Many acquired gene mutations have been detected in AML patients, especially those with intermediate-risk cytogenetics, and some of them, such as mutations in NPM1, CEBPA, RUNX1, WT1, DNMT3A, ASXL1, IDH2 and FLT3 genes, have been shown to have prognostic significance.9, 10, 11, 12, 13, 14, 15, 16, 17, 18, 19, 20, 21, 22 However, less is known about the clinical implications of gene mutations in older patients with AML. In this study, we aimed to comprehensively investigate the clinico-biological features and molecular genetic alterations and their clinical relevance in older AML patients. The findings from this study may pave ways for future targeted therapies in this group of patients with poor clinical outcome under the current treatment modality.
Materials and methods
Subjects
Totally, 462 adult patients who were newly diagnosed as having de novo non-M3 AML according to the FAB Cooperative Group Criteria23 at the National Taiwan University Hospital (NTUH) had cryopreserved cells for mutational analyses, and had complete clinical, cytogenetic and laboratory data were recruited for this study. Among them, 177 patients were 60 years or older. Patients with antecedent hematological diseases, history of cytopenia, family history of myeloid neoplasms or therapy-related AML were all excluded. Diagnosis and classification of AML were made according to the FAB Cooperative Group Criteria.23 This study was approved by the Research Ethics Committee of the NTUH and written informed consents were obtained from all participants in accordance with the Declaration of Helsinki. Among these patients, 329 (71.2%) received standard induction chemotherapy (Idarubicin 12 mg/m2 per day on days 1–3 and Cytarabine 100 mg/m2 per day on days 1–7) and then consolidation chemotherapy with two to four courses of high-dose Cytarabine (2000 mg/m2 q12h, total eight doses), with or without an anthracycline (Idarubicin or Mitoxantrone), after achieving complete remission (CR).20, 22 Because hypomethylating agents have not been reimbursed for the treatment of AML by the Taiwan government, only few patients received hypomethylating agents in this cohort; analysis of prognostic impact of hypomethylating agents was not carried out.

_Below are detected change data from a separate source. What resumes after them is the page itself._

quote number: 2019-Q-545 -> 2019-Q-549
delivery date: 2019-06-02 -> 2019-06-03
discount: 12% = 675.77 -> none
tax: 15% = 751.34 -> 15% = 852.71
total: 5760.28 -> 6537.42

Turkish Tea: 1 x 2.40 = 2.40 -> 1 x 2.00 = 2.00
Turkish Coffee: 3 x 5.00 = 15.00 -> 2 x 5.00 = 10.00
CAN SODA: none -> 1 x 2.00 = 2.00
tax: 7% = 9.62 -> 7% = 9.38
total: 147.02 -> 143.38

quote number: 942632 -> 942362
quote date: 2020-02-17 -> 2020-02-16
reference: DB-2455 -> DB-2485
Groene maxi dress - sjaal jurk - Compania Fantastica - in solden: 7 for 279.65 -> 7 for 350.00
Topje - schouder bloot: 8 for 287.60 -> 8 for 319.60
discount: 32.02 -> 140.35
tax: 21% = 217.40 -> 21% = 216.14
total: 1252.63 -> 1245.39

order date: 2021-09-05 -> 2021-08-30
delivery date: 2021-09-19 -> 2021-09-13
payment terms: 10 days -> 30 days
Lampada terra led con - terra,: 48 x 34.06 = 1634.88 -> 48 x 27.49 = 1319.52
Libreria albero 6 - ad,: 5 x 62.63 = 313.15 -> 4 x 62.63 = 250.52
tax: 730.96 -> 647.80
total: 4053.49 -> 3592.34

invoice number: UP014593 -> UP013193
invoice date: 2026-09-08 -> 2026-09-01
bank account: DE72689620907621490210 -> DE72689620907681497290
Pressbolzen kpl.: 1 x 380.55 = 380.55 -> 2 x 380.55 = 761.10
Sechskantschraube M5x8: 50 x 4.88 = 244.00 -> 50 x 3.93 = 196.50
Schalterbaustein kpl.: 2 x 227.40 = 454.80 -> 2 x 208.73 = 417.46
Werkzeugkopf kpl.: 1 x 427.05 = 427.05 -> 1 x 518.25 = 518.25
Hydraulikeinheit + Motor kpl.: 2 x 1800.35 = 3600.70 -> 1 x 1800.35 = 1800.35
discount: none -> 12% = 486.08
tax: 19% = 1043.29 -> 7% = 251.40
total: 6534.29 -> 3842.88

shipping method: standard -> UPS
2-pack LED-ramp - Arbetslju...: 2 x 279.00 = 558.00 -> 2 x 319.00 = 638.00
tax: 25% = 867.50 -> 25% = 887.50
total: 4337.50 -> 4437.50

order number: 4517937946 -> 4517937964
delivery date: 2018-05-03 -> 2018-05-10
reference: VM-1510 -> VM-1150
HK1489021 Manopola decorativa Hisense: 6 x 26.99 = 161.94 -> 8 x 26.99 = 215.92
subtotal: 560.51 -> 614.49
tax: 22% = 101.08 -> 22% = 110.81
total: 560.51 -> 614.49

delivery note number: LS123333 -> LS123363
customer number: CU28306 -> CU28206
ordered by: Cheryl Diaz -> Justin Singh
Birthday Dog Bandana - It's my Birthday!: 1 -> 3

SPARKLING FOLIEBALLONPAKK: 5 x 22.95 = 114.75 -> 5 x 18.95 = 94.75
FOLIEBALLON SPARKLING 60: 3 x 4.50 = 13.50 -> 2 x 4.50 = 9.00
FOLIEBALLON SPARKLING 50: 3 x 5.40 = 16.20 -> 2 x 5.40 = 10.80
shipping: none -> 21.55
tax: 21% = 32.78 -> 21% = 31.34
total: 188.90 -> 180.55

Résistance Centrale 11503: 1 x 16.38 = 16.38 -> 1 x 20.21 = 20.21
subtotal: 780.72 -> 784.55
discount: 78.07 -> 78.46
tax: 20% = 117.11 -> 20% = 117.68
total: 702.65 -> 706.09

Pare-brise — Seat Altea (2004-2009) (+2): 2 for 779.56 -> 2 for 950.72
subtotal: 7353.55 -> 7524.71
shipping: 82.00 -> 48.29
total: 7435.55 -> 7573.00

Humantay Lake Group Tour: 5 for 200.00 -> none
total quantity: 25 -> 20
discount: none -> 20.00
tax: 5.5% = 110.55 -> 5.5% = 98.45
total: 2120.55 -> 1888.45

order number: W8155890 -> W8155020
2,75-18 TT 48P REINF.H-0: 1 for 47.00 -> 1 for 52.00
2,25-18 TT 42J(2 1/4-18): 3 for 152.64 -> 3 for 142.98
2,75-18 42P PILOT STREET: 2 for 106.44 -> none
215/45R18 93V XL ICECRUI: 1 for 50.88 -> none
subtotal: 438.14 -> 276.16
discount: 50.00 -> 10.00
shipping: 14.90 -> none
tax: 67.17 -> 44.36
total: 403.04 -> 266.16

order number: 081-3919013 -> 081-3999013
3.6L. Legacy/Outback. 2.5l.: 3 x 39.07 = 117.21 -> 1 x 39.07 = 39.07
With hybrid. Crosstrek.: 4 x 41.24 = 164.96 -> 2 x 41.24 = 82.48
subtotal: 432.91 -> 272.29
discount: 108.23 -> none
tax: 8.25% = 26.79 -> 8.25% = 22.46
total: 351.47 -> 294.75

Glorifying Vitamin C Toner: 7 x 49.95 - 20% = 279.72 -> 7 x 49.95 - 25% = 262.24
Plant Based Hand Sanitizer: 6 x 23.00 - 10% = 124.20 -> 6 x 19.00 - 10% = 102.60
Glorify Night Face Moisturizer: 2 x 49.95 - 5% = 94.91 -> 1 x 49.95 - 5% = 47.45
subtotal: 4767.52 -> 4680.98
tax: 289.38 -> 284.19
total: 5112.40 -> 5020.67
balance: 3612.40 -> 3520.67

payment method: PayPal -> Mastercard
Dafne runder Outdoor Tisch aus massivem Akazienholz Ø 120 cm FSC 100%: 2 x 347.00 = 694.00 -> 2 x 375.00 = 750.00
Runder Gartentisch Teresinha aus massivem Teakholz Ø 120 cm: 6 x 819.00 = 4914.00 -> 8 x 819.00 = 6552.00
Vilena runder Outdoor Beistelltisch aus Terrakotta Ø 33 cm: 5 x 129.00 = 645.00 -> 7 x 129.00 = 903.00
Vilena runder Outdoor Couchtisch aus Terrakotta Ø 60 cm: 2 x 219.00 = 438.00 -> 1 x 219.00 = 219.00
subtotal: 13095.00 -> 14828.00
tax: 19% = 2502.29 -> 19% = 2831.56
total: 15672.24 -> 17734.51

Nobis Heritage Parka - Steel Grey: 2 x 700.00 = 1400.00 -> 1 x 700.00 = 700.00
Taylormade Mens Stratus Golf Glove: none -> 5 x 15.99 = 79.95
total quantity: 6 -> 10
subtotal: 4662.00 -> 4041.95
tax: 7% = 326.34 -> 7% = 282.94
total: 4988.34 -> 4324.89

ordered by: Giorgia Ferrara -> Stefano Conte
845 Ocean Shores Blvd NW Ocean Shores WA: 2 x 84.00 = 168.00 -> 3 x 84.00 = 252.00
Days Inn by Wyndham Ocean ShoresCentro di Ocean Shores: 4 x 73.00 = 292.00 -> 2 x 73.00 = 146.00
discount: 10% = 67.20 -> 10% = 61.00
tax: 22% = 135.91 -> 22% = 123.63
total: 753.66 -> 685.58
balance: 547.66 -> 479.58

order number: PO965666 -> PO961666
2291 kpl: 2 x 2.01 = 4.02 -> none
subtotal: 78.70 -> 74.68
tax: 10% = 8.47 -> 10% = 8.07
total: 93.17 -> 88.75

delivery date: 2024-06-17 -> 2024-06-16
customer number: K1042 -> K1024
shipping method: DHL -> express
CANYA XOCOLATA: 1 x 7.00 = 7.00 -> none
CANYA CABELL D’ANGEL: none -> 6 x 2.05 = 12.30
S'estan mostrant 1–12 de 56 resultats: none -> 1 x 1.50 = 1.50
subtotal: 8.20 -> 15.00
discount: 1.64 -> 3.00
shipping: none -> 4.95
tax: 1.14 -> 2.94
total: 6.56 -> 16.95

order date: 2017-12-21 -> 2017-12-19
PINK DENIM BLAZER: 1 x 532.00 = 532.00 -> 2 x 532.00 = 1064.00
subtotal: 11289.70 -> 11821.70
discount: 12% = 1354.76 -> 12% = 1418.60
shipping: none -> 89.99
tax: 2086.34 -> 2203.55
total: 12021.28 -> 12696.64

The remaining patients received palliative therapy with supportive care and/or low-dose chemotherapy owing to underlying comorbidities or based on the decision of the physicians and patients.
Cytogenetics
Bone marrow cells were harvested directly or after 1–3 days of unstimulated culture as described previously.24 Metaphase chromosomes were banded by trypsin-Giemsa technique and karyotyped according to the International System for Human Cytogenetic Nomenclature.
Mutation analysis
Analyses of relevant mutations in 21 genes, including Class I mutations, such as FLT3/ITD,25 FLT3/TKD,26 NRAS,27 KRAS,27 JAK2,27 KIT28 and PTPN11(ref. 28) mutations, and Class II mutations, such as CEBPA29 and RUNX1(ref. 17) mutations, as well as mutations in NPM1,12 WT1,30 TP53,31 Cohesin complex genes (including STAG1/2, SMC1A, SMC3, and RAD21),32 and those genes related to epigenetic modification, such as MLL/PTD,33 ASXL1,34 IDH1,35 IDH2,36 TET2(ref. 37) and DNMT3A20 were performed as previously described. Abnormal sequencing results were confirmed by at least two repeated analyses.
Statistical analysis
The discrete variables of patients with and without specific molecular alteration were compared using the Fisher exact test. If the continuous data were not normally distributed, Mann–Whitney U tests were used to compare continuous variables and medians of distributions. To evaluate the impact of age, molecular alterations and other variables on clinical outcome, only the patients who received conventional standard chemotherapy were included in analyses.20, 22 Overall survival (OS) was measured from the date of first diagnosis to the date of last follow-up or death from any cause, whereas relapse was defined as a reappearance of at least 5% leukemic blasts in bone marrow aspiration smears or new extramedullary leukemia in patients with a previously documented CR.38 Disease-free survival (DFS) was applied to patients receiving standard intensive chemotherapy and was measured from the date of CR until relapse from CR or death from any cause, whichever occurred first. Multivariate Cox proportional hazards regression analysis was used to investigate independent prognostic factors for OS and DFS. The proportional hazards assumption (constant hazards assumption) was examined by using time-dependent covariate Cox regression before conducting multivariate Cox proportional hazards regression. The variables including age, white blood cell counts at diagnosis, karyotype, NPM1/FLT3-ITD, WT1, CEBPA, RUNX1, MLL/PTD, ASXL1, TET2, IDH2, DNMT3A and TP53 mutations that showed prognostic implication with P value less than 0.1 in univariate analysis were used as covariates. Those patients who received hematopoietic stem cell transplantation (HSCT) were censored at the time of HSCT in survival analysis to ameliorate the influence of the treatment. A P value <0.05 was considered statistically significant. All statistical analyses were performed with the SPSS 20 (SPSS Inc., Chicago, IL, USA) and Statsdirect (Cheshire, England, UK).
Results
Comparison of clinical and laboratory features between older and younger patients
Among the 462 AML patients recruited, 261 were males and 201 were females (Table 1). One hundred and seventy-seven patients were 60 years or older with a median age of 71 years (range 60–90 years). There was no difference in gender, hemogram and lactate dehydrogenase level between younger patients and older patients. Older age was negatively associated with the expression of CD19 (P=0.022), CD15 (P=0.007) and CD34 (P=0.002) on the leukemic cells (Supplementary Table 1). There was no difference in the expression of other antigens.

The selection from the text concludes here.